Published online by Cambridge University Press: 17 November 2009
INTRODUCTION
In the present chapter, I consider how the modalities of transition may constrain the substantive and procedural decisions of transitional justice. In some cases, they do so by making some options absolutely unfeasible (“hard constraints”). More frequently, they do so by affecting the trade-offs between justice and other goals, such as economic reconstruction or survival of the new regime (“soft constraints”).
I shall proceed as follows. In Section II, I discuss how transitional justice may be constrained by the negotiations that establish the new regime. In Section III, some aspects of transitional justice in Germany in 1945 are considered in some detail. In section IV, I discuss economic constraints on transitional justice. I conclude in section V by considering the tension between various desiderata of transitional justice that may make it impossible to satisfy all of them at the same time.

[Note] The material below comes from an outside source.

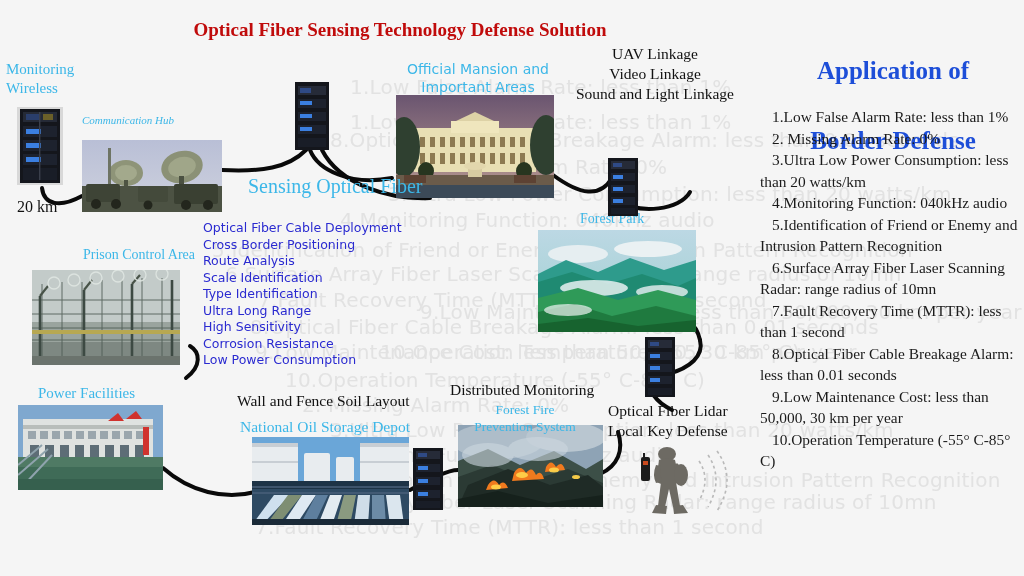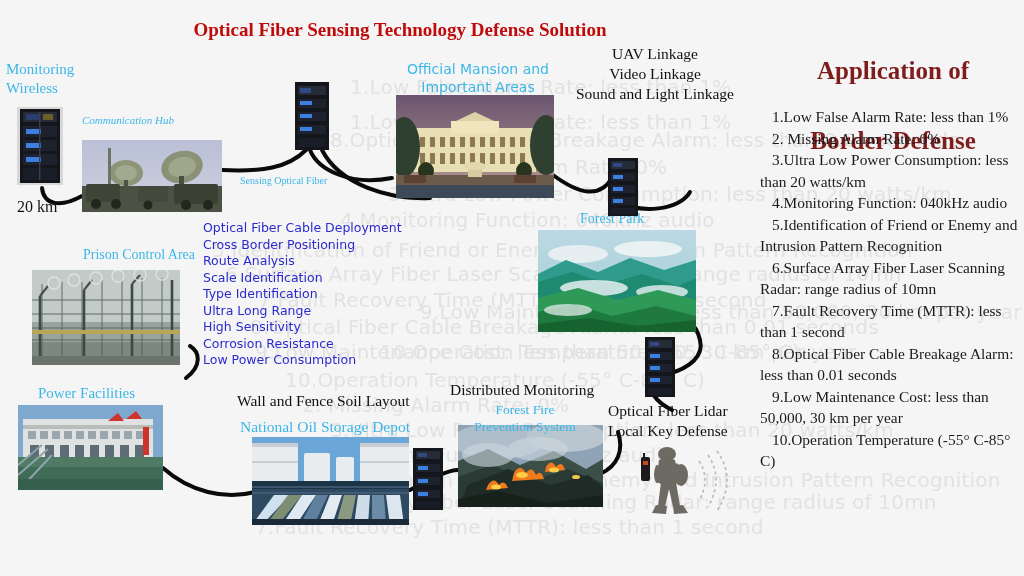"Application of" #panel-title { color: #7f1d1d -> #1d4ed8 }
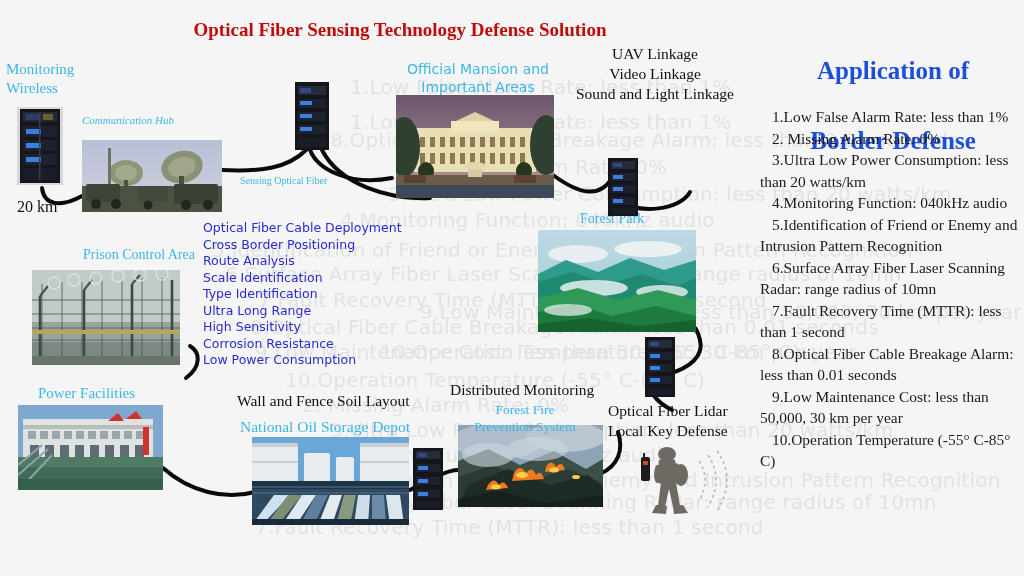"Sensing Optical Fiber" div.txt { font-size: 10px -> 20px; left: 240px -> 248px }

THE CONSTRAINTS OF NEGOTIATED TRANSITIONS
The leaders of an incoming regime may not be free to implement transitional justice as they please, if the transition was ushered in by negotiations that included provisions of amnesty or clemency. In fact, it is hard to see why outgoing leaders would ever relinquish power voluntarily unless they were assured that their persons, and preferably their property, were secure. The main question of the present section concerns the basis of that assurance. Although I focus on twentieth-century negotiated transitions, I begin with some earlier cases.